Quem pretende entrar no Brasil trazendo alimentos, bebidas ou outros produtos na bagagem precisa ficar atento. Por isso, além das regras do Ministério da Agricultura e Pecuária (Mapa), o viajante também deve conhecer as proibições e restrições da Aduana brasileira, que continuam em vigor.

Assim, entender o que é proibido e o que exige autorização ajuda a evitar apreensões, multas e atrasos logo na chegada ao país.

BENS PROIBIDOS NA BAGAGEM
Alguns itens não podem entrar no Brasil em nenhuma circunstância. Por isso, o viajante não deve trazer na bagagem:
cigarros e bebidas fabricados no Brasil e destinados à venda exclusiva no exterior
cigarros de marcas que não são comercializadas no país de origem
réplicas de armas de fogo
animais silvestres sem licença ou parecer técnico
espécies aquáticas sem autorização do órgão competente
produtos falsificados ou pirateados
produtos que contenham organismos geneticamente modificados
agrotóxicos, seus componentes e produtos afins
mercadorias que atentem contra a moral, a saúde ou a ordem pública
drogas e substâncias entorpecentes
Além disso, a legislação proíbe declarar bens de terceiros como se fossem bagagem própria. Da mesma forma, crianças e adolescentes não podem trazer bebidas alcoólicas, cigarros ou produtos que causem dependência, mesmo quando acompanhados de seus responsáveis.

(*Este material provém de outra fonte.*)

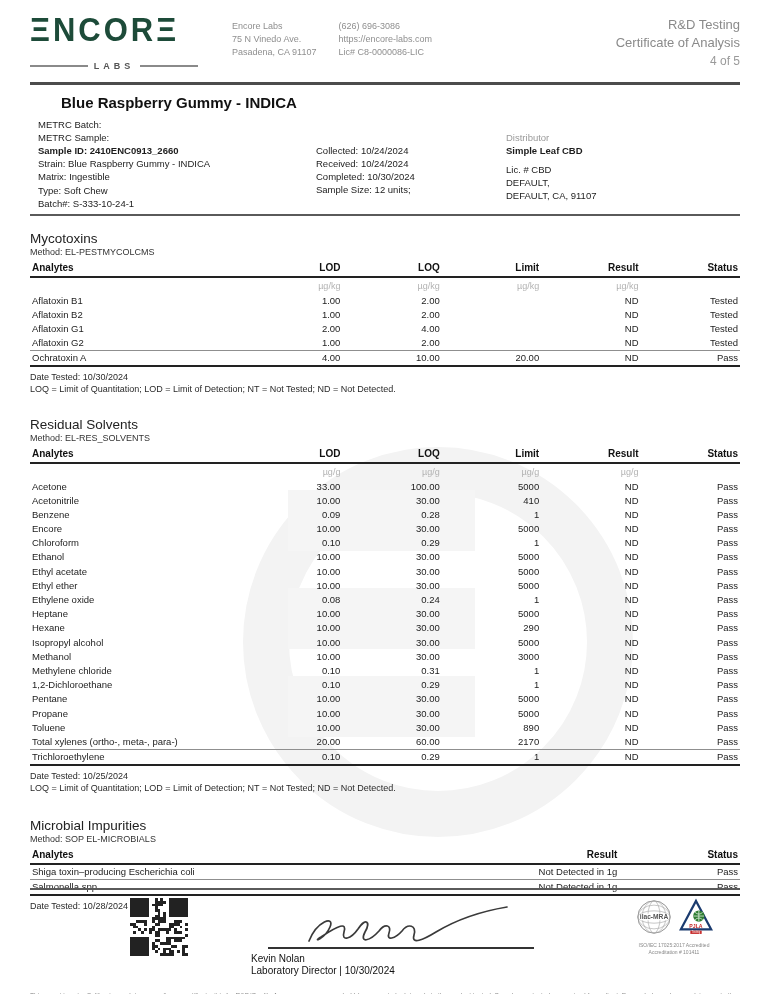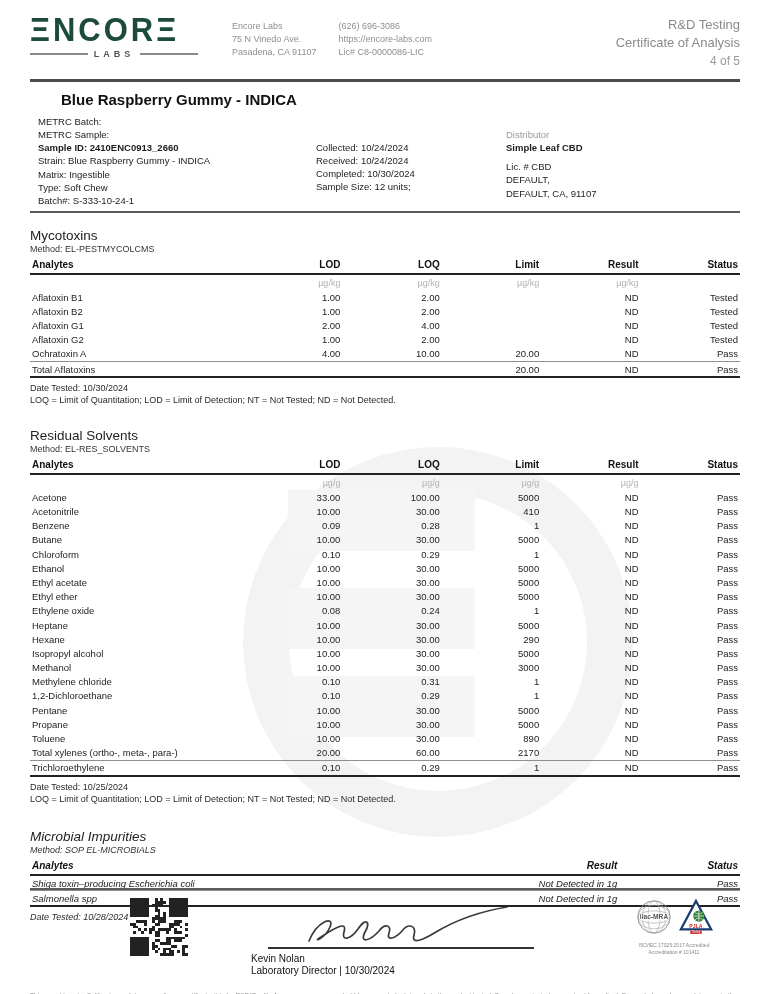--- a/index.html
+++ b/index.html
@@ -17,7 +17,7 @@
   .hdr { display:flex; align-items:flex-start; }
   .logo-box { width:180px; }
   .logo-word { font-size:31px; font-weight:bold; letter-spacing:3px; color:#1d4b39; line-height:1; transform:scaleY(1.05); }
-  .logo-sub { display:flex; align-items:center; gap:6px; margin-top:4px; width:168px; }
+  .logo-sub { display:flex; align-items:center; gap:6px; margin-top:16px; width:168px; }
   .logo-sub .ln { flex:1; height:2px; background:#8a8a8a; }
   .logo-sub .txt { font-size:9px; letter-spacing:4px; color:#555; font-weight:bold; }
   .hdr-contact { display:flex; gap:22px; margin-left:22px; margin-top:6px; }

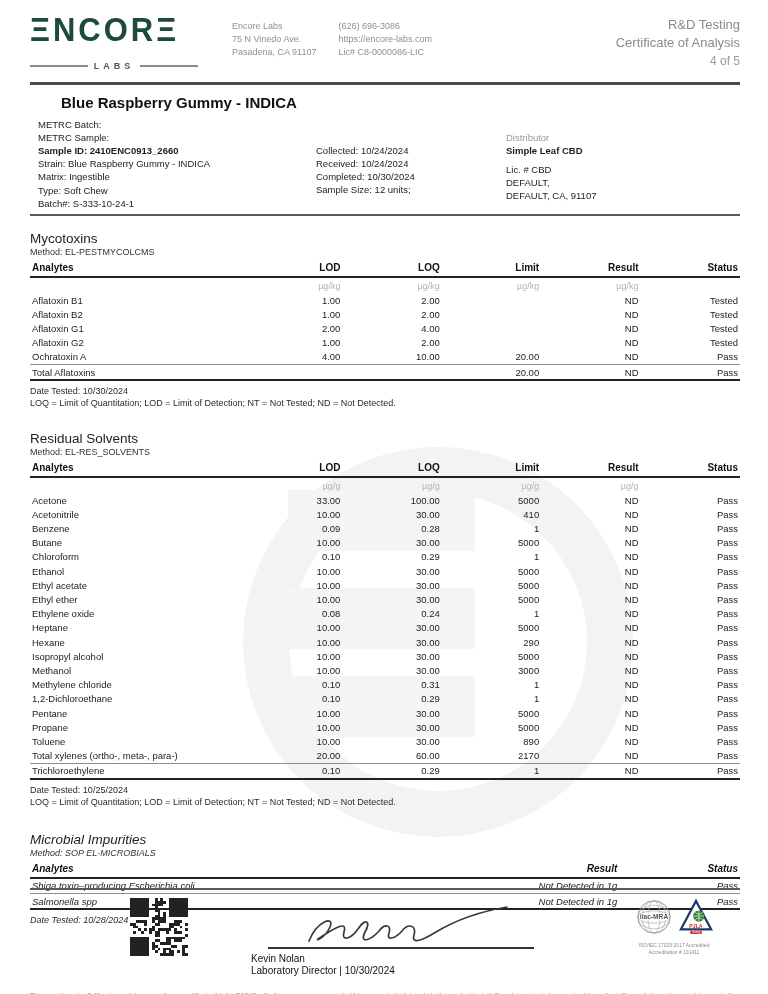--- a/index.html
+++ b/index.html
@@ -204,14 +204,6 @@
               <td>Ochratoxin A</td>
               <td class="num">4.00</td>
               <td class="num">10.00</td>
-              <td class="num">20.00</td>
-              <td class="num">ND</td>
-              <td class="num">Pass</td>
-            </tr>
-            <tr>
-              <td>Total Aflatoxins</td>
-              <td class="num"></td>
-              <td class="num"></td>
               <td class="num">20.00</td>
               <td class="num">ND</td>
               <td class="num">Pass</td>

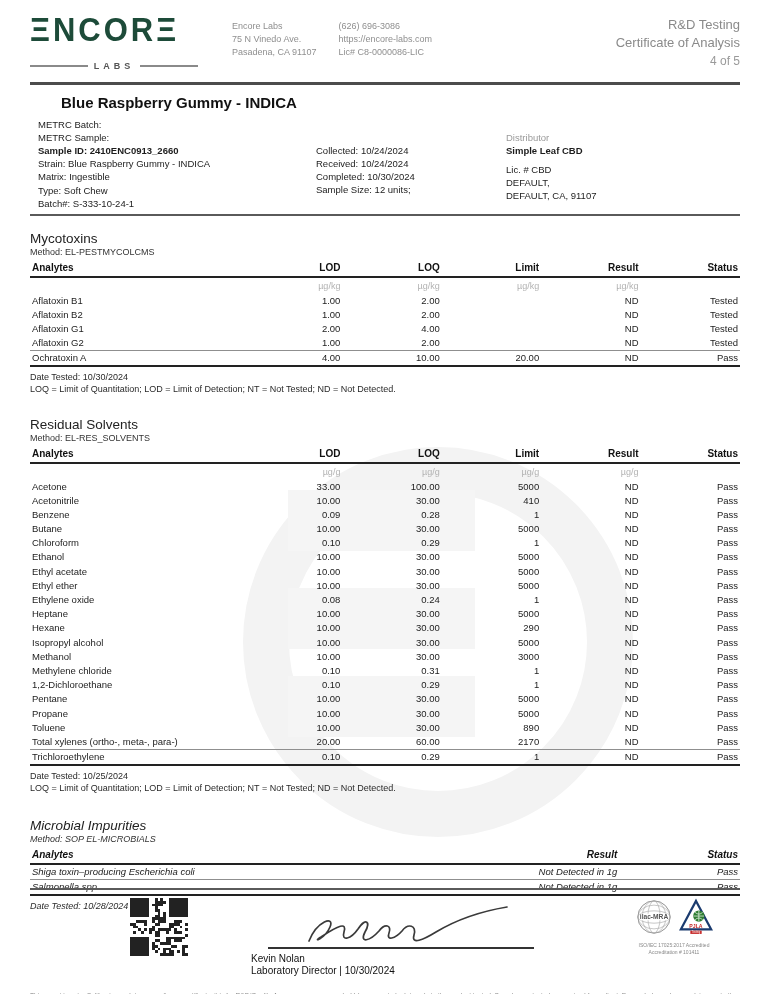--- a/index.html
+++ b/index.html
@@ -262,7 +262,7 @@
               <td class="num">Pass</td>
             </tr>
             <tr>
-              <td>Butane</td>
+              <td>Encore</td>
               <td class="num">10.00</td>
               <td class="num">30.00</td>
               <td class="num">5000</td>

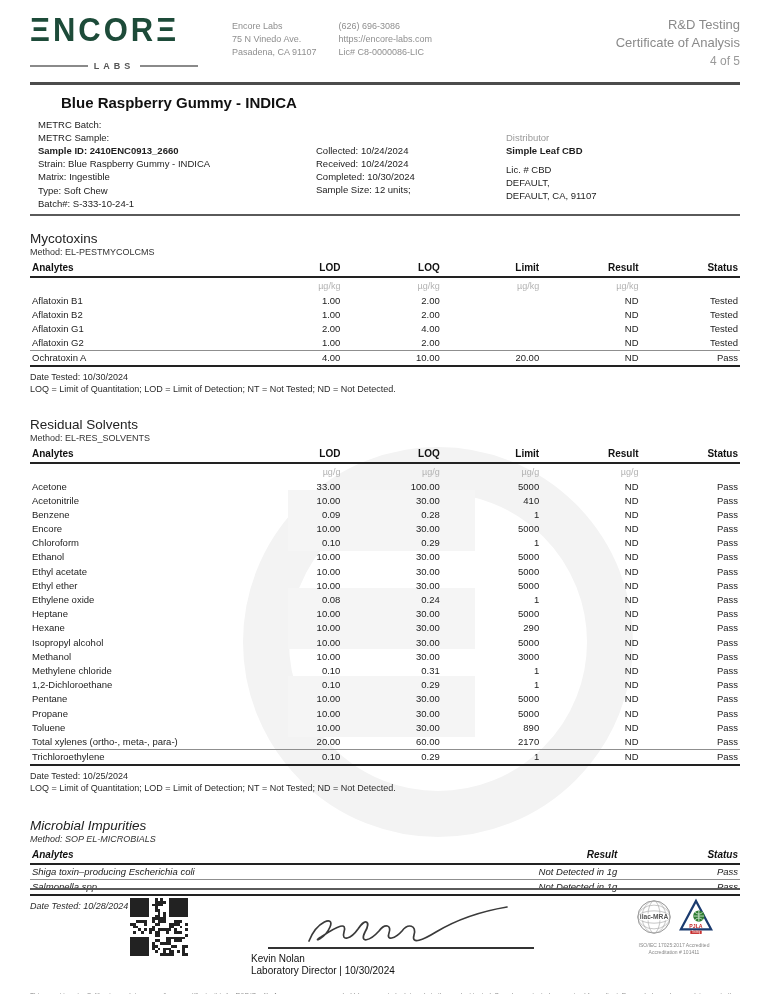--- a/index.html
+++ b/index.html
@@ -57,7 +57,7 @@
 
   .sec-myco { margin-top:15px; }
   .sec-res { margin-top:23px; }
-  .sec-micro { margin-top:25px;font-style:italic; }
+  .sec-micro { margin-top:25px; }
 
   
   .footer { position:absolute; z-index:1; left:30px; right:28px; top:888px; }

BENS RESTRITOS: O QUE EXIGE AUTORIZAÇÃO
Alguns produtos podem entrar no Brasil. No entanto, eles exigem autorização prévia de órgãos específicos, independentemente de valor ou quantidade. Sempre que for o caso, o viajante deve informar os itens na Declaração Eletrônica de Bens do Viajante (e-DBV),, no canal “Bens a Declarar”.
Entre os principais exemplos de bens sujeitos a controle, estão:
alimentos, produtos de origem animal ou vegetal, sementes e produtos veterinários (Vigiagro)
medicamentos, cosméticos, produtos médicos e canabidiol (Anvisa)
animais silvestres, insetos e espécies ameaçadas de extinção (Ibama)
armas, munições e simulacros (Exército Brasileiro)
ouro, diamantes e determinados bens financeiros (Banco Central)
obras de arte e itens do patrimônio histórico (Iphan)
organismos geneticamente modificados destinados à pesquisa ou uso comercial (CTNBio)
combustíveis e gás de cozinha (ANP)
Por isso, sempre que surgir dúvida, o ideal é buscar a autorização antes da viagem. Assim, o passageiro evita que o bem fique retido na alfândega ou seja apreendido.

O QUE MUDA NA PRÁTICA
Na prática, as regras reforçam um recado simples: trazer produtos do exterior exige atenção, informação e responsabilidade. Por isso, consultar os sites oficiais, declarar corretamente os itens e respeitar as proibições torna a entrada no Brasil mais rápida e tranquila.
Ao mesmo tempo, essas medidas ajudam a proteger a saúde pública, o meio ambiente e a produção agropecuária brasileira.